I have to admit that I have a hard time with Remembrance Day and wearing a poppy. Before you jump to any conclusions, hear me out on this one.
I am not a believer in violence to solve our problems. I don't think it has ever served us well or really solved anything. It has caused a lot of destruction and death while making some people richer (the arms industry, among others) and a lot of people poorer. Most reasons for going to war have little to do with making life better for the common person and more to do with gaining power for the few. The few that gain are not usually the ones that go to war and "sacrifice" themselves for the greater good,
I know that it is easy to philosophize about this when I have never faced a real "threat" to my freedom or safety. What would I do and what would I think if it was real? I don't know. What I do know is that war is more than just the battle and those who died. War infects an entire generation and those who come after. There is nothing "glorious" about war. Heroic efforts are made and the real "cost" of those efforts lasts a lifetime. It doesn't just affect the soldier, it affects their family, friends, communities and that is what I truly want to remember and discuss.
Because if we are not prepared to pay the full "cost", why do we participate? The cost of war/missions are not only in the equipment needed, the administration to deploy or the wages to the military. That is just the beginning. The aftermath of deployment is where the true "cost" appears in soldiers coming home injured physically, mentally, emotionally and spiritually. While we may do a good job in helping the injured recover, those whose wounds go deeper or who are permanently disabled, we are ill prepared to deal with. Add in family, friends and communities that are left to cope and you can see how widespread it becomes in trying to "treat" someone. And then add in that some injuries won't appear until many years later - side-effects from chemicals used, brain damage not discovered, mental/emotional illness that slowly takes a hold, addictions that develop as a way to self-medicate -- it becomes even more challenging to deal with the true "cost" of war.
AND do we really want to pay? I don't think so (by we I mean our society as a whole, not the wonderful individuals that do help & support). We could blame Veterans Affairs Canada, the current and past governments for not doing more. But we really have to look at ourselves. Once a year we "remember", wear a poppy, go to the local ceremony, listen to the songs, choose "Like" on our Facebook page and think that is enough. What we don't do is support increased taxes to pay for benefits and programs that will really help returning veterans. What we don't do is write letters in support of these programs and benefits. What we don't do is recognize that returning veterans who have wounds that are deep and difficult to heal are NOT liabilities. What we don't do is reach out to those individuals/families who are barely holding on. We see the "drunk", the "homeless", the "drug addict" and we say they are to blame for their condition, not knowing what led them to this state. We stumble through conversations with their families providing sympathy and want to move on as quickly as possible. We don't want to acknowledge the "elephant" in the room.

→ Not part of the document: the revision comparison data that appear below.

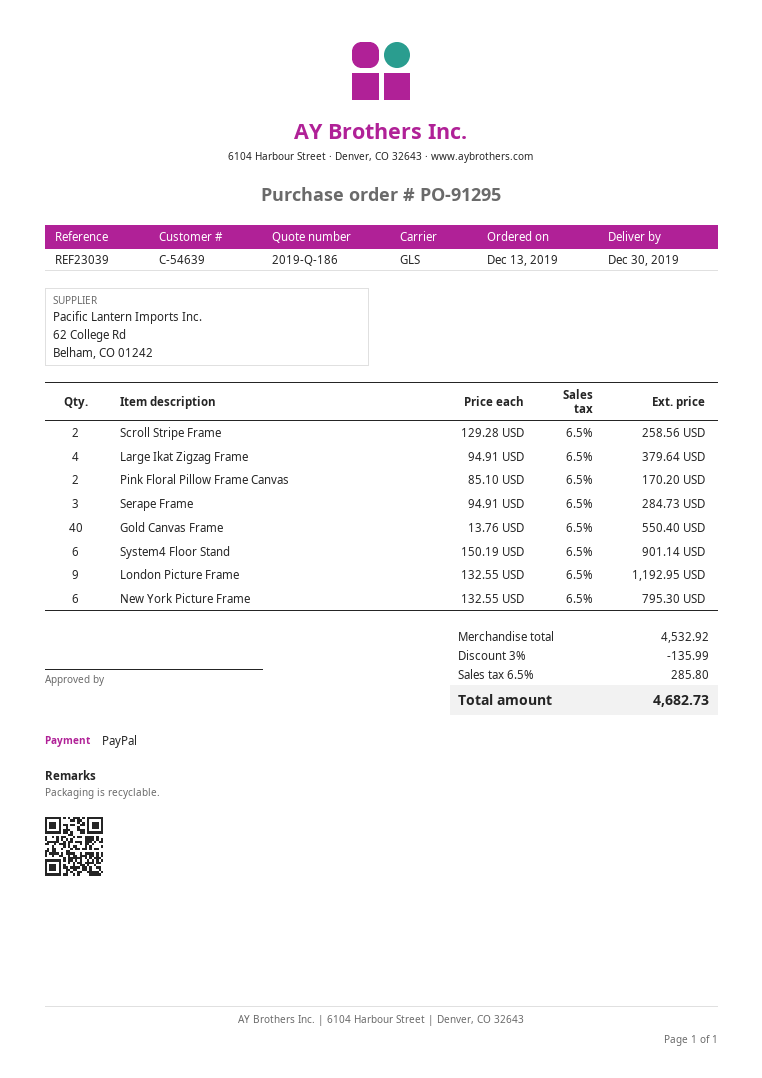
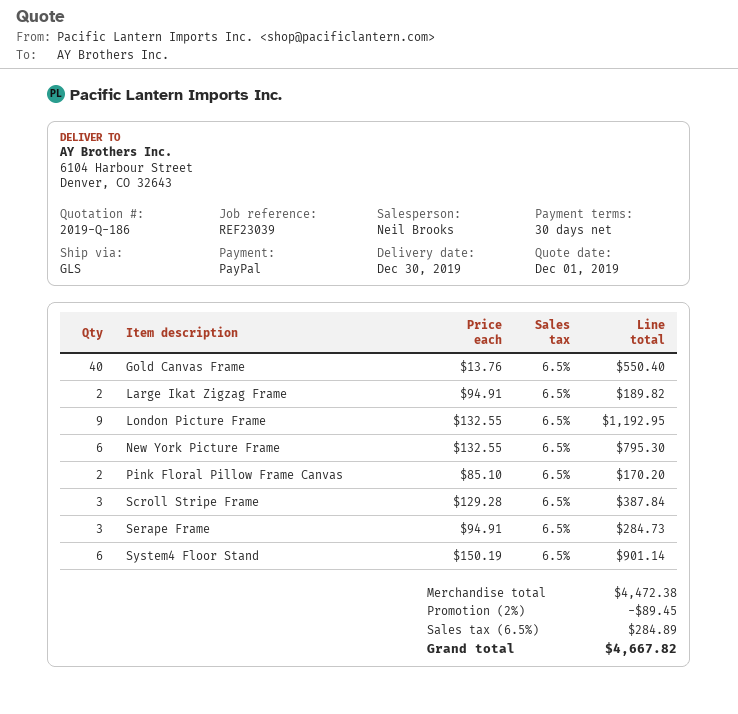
Scroll Stripe Frame: 2 x 129.28 = 258.56 -> 3 x 129.28 = 387.84
Large Ikat Zigzag Frame: 4 x 94.91 = 379.64 -> 2 x 94.91 = 189.82
subtotal: 4532.92 -> 4472.38
discount: 3% = 135.99 -> 2% = 89.45
tax: 6.5% = 285.80 -> 6.5% = 284.89
total: 4682.73 -> 4667.82

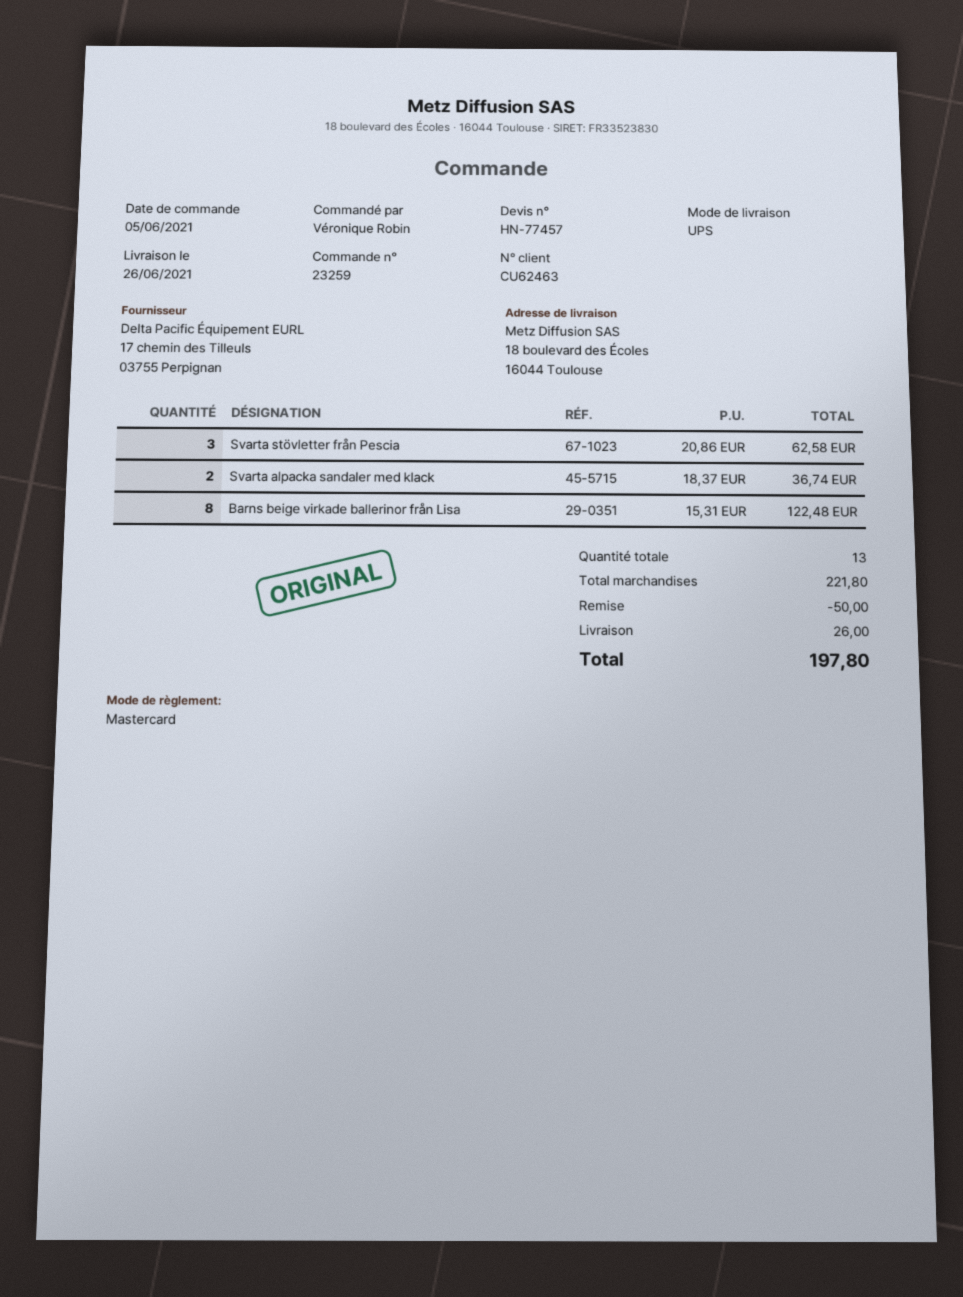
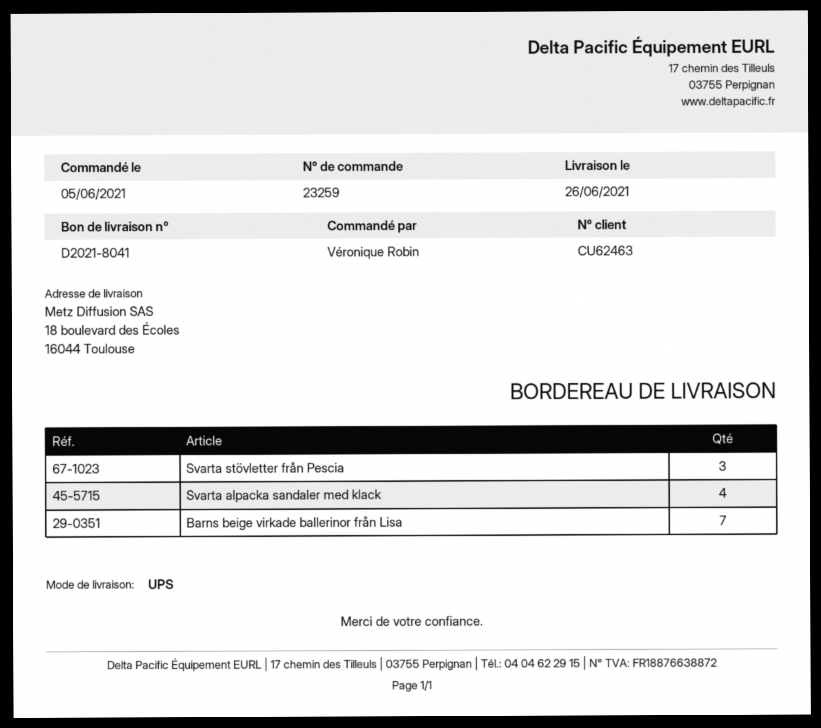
Svarta alpacka sandaler med klack: 2 -> 4
Barns beige virkade ballerinor från Lisa: 8 -> 7

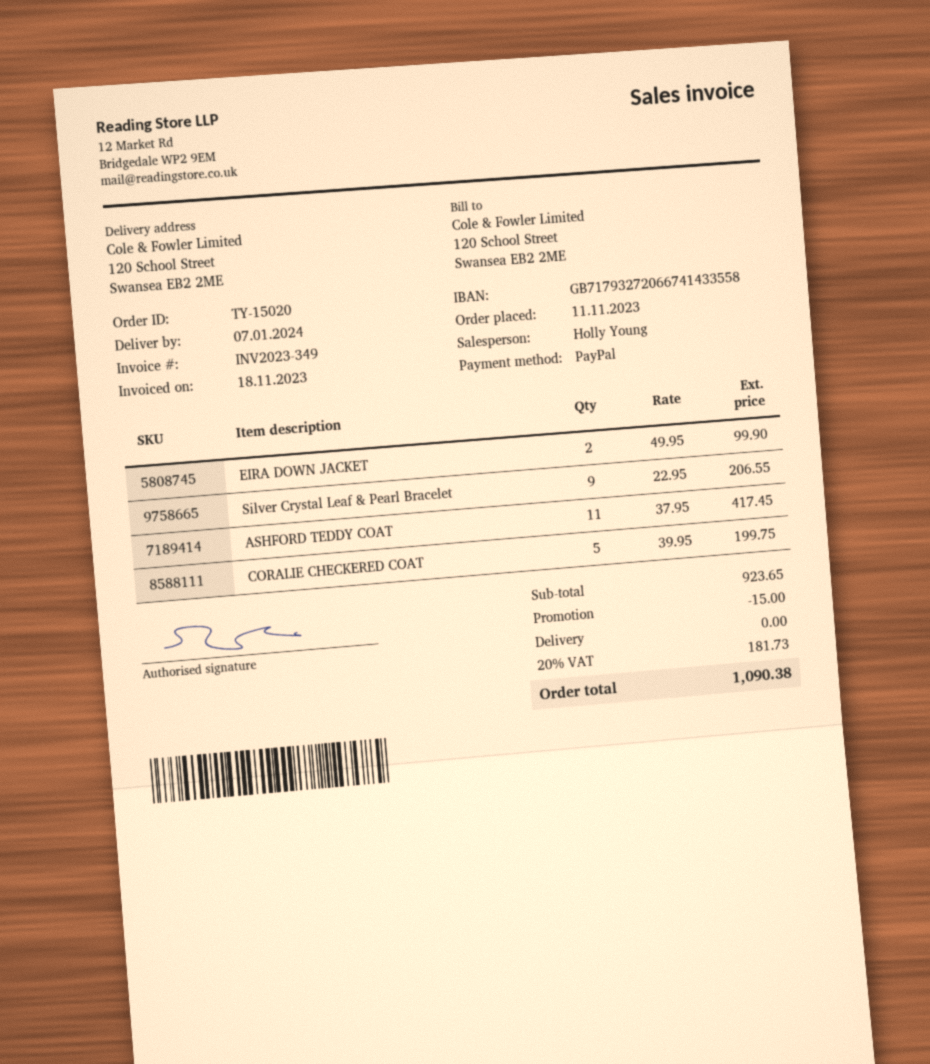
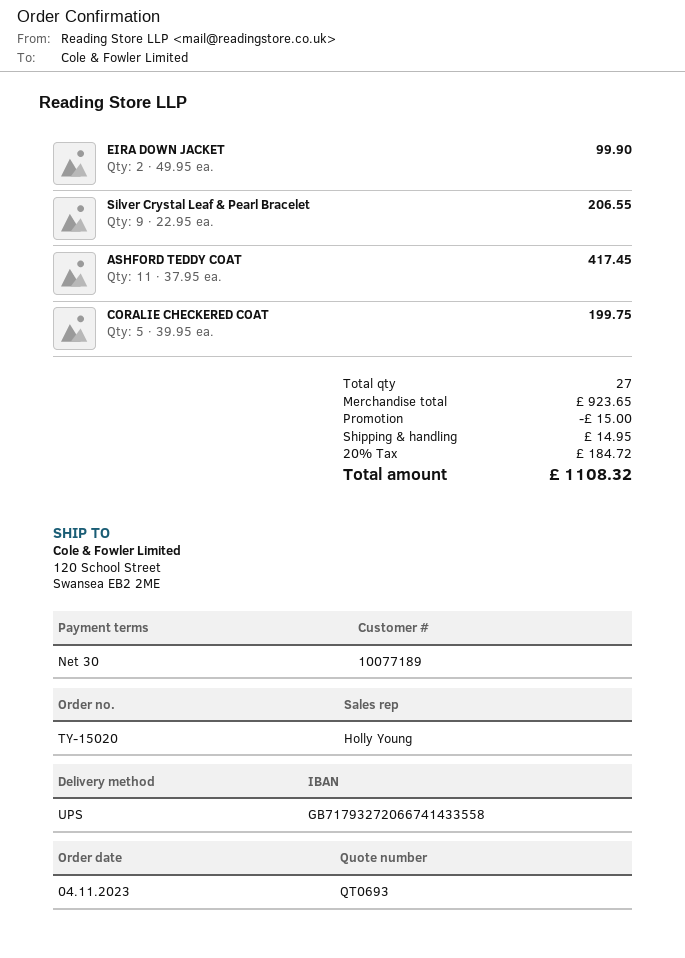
order date: 2023-11-11 -> 2023-11-04
shipping: 0.00 -> 14.95
tax: 20% = 181.73 -> 20% = 184.72
total: 1090.38 -> 1108.32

AND we don't consider the cost to the country where the conflict took place, the many casualties that we left behind who are mostly civilian - children, women and the elderly. What would it really take to help them? Where would we even start?
So really, what are we remembering on November 11th? What does that poppy really mean? How do we make it meaningful and not a once a year salute to our veterans? How do we have meaningful discussion without labeling someone as "not supporting the troops" when they question, and keep the conversation open? How do we listen to each other's points of views? And most importantly how do we do all of this in a way that takes action now, that doesn't leave those suffering behind while we comfortably discuss the issues?
I don't know about you but I know this Remembrance Day has got me thinking and questioning. I know that I am part of the problem, that I am not doing enough to support. I know that I need to speak up and whether I agree with our "mission" in Afghanistan or not, I belong to this country and I need to let our government know that if we send people to "war/conflicts", we need to pay the "true cost" of that deployment, even if it takes a 100 years to pay off the debt. Bringing them home isn't enough. Leaving the country and the chaos behind is immoral. Forgetting that people are human beings in relationships that will be impacted is unethical. Trying to "balance budgets" without taking care of our responsibilities to individuals, families, communities and countries is unconscionable.
It is time to stand up and remember what war really is and how much devastation it causes and to act now to prevent further conflicts and to "pay" for the aftermath of the ones we have participated in. Two minutes of silence and a wreath laid is not enough.